Data items
..........
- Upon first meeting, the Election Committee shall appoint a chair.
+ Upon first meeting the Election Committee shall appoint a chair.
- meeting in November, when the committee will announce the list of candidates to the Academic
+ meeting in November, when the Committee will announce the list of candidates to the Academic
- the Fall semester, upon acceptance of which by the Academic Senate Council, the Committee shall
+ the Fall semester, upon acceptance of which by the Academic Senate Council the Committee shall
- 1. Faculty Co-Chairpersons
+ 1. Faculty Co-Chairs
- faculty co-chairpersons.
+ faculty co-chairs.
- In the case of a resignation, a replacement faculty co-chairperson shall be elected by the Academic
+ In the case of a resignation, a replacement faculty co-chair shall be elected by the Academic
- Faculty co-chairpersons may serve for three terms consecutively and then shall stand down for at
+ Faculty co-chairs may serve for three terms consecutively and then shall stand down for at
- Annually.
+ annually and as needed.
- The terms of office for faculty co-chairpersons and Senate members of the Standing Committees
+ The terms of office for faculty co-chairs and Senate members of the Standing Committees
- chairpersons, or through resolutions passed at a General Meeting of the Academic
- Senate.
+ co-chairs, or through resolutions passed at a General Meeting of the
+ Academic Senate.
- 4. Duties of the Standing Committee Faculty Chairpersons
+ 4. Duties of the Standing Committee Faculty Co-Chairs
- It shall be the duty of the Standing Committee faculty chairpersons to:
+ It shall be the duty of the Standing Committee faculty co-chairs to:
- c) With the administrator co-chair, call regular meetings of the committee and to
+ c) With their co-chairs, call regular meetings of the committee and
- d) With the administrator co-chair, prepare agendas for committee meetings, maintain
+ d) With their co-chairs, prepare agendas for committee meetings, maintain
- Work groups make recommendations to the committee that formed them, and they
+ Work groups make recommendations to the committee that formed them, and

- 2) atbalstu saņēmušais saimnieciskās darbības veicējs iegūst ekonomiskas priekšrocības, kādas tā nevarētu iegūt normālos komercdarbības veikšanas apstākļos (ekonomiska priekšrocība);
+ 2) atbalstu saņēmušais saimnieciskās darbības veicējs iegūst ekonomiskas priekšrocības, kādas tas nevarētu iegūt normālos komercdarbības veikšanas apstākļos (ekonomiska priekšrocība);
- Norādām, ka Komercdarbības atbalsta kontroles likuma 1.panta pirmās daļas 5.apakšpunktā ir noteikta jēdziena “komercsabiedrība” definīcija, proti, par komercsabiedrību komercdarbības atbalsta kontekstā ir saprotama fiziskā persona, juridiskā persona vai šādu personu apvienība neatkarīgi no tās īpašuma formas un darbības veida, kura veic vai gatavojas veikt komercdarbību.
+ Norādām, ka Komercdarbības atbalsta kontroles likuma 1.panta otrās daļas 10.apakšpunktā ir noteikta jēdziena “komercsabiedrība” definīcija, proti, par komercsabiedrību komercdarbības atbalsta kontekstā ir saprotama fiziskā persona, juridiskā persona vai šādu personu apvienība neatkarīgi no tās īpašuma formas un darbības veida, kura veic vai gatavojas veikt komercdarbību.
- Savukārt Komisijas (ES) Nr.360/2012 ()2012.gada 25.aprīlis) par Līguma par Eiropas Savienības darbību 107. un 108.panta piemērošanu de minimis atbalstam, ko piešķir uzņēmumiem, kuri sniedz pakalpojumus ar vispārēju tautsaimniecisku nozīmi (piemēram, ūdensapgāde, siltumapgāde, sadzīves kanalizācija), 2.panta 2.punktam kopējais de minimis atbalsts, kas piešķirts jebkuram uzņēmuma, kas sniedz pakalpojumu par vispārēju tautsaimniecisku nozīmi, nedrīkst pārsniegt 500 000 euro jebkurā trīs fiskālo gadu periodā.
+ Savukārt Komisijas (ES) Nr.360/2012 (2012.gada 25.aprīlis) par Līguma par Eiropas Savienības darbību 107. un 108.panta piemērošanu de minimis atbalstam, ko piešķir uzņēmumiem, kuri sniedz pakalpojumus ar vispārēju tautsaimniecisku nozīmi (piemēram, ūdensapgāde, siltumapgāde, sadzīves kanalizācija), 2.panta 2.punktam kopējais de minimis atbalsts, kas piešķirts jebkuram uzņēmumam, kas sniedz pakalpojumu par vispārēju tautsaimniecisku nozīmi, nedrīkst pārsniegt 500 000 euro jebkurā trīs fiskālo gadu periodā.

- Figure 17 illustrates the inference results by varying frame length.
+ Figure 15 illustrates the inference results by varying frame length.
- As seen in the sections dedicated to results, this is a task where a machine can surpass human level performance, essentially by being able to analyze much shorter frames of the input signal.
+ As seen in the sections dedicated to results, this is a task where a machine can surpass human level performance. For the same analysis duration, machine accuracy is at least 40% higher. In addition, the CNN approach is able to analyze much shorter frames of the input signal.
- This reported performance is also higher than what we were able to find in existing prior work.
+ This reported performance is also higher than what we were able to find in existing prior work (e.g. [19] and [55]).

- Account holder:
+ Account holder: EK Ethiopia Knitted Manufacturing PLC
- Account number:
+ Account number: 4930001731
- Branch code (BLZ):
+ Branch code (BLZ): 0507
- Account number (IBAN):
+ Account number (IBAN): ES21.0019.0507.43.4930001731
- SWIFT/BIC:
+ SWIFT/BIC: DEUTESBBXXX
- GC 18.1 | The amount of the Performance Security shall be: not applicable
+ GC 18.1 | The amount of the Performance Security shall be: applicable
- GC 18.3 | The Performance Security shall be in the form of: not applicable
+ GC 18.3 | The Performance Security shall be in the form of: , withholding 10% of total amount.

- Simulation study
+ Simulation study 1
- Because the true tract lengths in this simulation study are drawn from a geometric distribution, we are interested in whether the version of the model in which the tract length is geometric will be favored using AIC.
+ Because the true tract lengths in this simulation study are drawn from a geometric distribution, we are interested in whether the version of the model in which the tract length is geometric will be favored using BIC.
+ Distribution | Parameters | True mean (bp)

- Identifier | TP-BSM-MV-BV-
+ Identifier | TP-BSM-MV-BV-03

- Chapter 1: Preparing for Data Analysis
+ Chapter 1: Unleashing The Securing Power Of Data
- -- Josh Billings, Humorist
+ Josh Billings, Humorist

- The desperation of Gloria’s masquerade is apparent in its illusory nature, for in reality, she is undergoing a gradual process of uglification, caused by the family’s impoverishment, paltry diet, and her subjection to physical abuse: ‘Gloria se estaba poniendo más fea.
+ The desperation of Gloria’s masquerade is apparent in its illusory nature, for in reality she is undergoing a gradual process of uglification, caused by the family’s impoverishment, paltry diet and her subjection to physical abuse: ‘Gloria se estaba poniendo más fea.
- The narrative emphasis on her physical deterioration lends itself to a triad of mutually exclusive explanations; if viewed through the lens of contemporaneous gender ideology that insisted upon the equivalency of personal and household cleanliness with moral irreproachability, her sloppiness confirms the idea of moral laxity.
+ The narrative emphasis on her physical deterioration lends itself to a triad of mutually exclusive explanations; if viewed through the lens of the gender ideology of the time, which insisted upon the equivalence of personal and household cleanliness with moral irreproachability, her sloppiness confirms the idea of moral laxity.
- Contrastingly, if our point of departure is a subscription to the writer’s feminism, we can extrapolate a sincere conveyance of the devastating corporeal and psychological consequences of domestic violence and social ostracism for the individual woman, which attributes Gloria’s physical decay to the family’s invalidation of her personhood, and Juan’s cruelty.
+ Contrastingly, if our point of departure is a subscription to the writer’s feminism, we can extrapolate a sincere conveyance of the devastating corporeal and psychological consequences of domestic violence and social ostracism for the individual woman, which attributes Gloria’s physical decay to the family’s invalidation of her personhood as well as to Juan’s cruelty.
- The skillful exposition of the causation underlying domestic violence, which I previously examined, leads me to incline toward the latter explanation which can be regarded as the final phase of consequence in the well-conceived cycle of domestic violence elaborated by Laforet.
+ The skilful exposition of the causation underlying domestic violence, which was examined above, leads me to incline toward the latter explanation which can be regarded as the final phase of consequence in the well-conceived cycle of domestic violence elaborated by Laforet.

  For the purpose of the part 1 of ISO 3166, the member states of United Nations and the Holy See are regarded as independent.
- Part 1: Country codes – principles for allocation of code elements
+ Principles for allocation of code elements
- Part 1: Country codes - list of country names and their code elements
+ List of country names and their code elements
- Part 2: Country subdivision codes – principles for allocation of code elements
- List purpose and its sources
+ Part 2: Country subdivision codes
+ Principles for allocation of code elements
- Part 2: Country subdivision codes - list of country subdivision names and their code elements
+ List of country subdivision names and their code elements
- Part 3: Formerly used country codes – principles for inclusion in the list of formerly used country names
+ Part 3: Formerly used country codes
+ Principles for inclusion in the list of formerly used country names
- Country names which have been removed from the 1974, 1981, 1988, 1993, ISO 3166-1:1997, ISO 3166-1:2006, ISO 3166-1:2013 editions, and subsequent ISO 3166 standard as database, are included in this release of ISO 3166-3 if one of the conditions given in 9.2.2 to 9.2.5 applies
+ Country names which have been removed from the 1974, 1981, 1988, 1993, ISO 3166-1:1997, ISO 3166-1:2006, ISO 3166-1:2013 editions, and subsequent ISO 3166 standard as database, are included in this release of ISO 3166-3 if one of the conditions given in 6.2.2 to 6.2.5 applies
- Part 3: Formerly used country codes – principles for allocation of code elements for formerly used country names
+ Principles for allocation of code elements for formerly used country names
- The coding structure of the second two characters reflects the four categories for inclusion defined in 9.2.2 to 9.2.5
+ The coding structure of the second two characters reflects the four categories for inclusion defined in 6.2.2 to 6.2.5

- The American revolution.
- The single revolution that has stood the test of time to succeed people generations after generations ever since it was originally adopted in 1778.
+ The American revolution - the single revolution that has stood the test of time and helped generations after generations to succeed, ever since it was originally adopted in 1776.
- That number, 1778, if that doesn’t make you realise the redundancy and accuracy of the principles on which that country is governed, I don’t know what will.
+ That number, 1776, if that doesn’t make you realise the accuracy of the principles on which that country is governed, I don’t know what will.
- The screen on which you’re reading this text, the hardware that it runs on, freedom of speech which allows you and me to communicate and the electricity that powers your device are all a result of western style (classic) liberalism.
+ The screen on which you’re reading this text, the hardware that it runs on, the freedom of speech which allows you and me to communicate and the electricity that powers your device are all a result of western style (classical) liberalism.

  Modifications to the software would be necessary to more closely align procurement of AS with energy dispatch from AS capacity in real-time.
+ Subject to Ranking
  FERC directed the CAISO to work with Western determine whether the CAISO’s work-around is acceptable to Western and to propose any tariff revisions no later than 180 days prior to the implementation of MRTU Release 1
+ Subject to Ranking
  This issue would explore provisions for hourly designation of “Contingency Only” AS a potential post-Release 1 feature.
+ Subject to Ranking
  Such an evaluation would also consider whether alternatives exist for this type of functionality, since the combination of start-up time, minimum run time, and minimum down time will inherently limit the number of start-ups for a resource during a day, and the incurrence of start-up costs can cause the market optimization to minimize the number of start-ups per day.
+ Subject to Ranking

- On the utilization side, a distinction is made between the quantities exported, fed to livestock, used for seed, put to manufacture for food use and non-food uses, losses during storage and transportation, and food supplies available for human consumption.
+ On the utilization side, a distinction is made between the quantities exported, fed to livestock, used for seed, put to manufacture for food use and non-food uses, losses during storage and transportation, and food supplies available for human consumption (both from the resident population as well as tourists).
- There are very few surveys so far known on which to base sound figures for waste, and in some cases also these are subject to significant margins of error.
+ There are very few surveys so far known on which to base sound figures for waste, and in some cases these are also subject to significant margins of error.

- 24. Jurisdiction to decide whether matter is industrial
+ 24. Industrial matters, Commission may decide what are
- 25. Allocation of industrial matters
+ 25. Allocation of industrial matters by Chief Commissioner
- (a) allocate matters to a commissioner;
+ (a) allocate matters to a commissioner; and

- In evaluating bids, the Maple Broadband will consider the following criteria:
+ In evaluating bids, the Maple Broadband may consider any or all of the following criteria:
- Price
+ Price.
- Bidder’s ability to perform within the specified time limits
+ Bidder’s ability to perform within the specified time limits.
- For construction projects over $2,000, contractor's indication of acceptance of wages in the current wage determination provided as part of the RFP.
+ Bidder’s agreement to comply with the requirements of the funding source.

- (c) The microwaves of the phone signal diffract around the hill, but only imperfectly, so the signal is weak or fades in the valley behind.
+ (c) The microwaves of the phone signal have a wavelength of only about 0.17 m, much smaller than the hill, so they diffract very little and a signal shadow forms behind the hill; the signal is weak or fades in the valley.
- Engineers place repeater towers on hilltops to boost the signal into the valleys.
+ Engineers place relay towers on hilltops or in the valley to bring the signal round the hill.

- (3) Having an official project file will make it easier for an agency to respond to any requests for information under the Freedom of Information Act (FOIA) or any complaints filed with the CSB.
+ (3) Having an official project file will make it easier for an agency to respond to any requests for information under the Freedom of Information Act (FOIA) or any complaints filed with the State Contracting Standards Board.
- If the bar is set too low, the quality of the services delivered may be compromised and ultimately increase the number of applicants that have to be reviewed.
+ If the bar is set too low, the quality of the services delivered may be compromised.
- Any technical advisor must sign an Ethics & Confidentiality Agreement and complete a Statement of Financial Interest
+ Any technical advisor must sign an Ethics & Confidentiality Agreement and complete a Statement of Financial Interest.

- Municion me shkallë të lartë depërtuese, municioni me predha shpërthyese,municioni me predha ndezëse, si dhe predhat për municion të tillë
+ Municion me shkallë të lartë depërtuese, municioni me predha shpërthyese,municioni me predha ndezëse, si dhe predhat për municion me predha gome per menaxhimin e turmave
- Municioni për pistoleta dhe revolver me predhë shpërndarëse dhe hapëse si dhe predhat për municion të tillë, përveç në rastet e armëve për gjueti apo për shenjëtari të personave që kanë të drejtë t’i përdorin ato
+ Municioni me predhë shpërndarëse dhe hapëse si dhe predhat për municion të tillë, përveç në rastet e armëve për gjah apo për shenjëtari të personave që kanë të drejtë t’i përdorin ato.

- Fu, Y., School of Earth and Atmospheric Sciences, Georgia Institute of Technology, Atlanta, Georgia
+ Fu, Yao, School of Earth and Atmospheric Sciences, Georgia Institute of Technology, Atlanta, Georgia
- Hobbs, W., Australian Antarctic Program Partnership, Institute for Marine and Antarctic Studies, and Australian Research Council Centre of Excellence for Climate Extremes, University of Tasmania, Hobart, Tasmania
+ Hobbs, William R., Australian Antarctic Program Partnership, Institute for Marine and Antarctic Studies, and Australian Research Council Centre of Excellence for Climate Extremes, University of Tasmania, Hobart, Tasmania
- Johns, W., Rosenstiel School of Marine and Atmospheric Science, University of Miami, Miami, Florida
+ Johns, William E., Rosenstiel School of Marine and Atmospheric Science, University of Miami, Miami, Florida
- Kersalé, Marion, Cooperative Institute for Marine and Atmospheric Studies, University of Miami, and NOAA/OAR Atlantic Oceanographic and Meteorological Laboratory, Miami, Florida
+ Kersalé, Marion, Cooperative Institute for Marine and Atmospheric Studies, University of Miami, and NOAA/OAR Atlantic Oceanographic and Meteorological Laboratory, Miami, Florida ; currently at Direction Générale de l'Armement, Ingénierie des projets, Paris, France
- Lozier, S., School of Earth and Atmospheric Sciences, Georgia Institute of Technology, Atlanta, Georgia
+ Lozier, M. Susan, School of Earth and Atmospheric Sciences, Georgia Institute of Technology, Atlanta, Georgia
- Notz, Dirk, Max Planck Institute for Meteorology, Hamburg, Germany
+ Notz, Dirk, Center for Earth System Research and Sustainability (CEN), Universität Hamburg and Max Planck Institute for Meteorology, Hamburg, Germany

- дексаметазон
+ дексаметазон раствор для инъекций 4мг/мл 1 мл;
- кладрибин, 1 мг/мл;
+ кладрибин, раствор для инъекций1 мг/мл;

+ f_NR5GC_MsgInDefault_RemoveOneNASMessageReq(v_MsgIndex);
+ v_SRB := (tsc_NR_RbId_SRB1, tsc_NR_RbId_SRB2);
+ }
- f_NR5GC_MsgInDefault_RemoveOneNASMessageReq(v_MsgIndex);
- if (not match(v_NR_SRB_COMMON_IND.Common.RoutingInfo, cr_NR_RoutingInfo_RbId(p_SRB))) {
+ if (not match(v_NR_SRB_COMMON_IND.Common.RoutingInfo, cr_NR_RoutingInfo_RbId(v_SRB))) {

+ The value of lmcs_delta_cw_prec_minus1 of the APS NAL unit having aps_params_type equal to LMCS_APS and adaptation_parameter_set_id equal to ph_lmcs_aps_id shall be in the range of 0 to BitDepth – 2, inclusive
..........
[What you will do]: Scan the entries above for the string "Antarctic" and copy each line containing it.

[Exercise result]:
- Hobbs, W., Australian Antarctic Program Partnership, Institute for Marine and Antarctic Studies, and Australian Research Council Centre of Excellence for Climate Extremes, University of Tasmania, Hobart, Tasmania
+ Hobbs, William R., Australian Antarctic Program Partnership, Institute for Marine and Antarctic Studies, and Australian Research Council Centre of Excellence for Climate Extremes, University of Tasmania, Hobart, Tasmania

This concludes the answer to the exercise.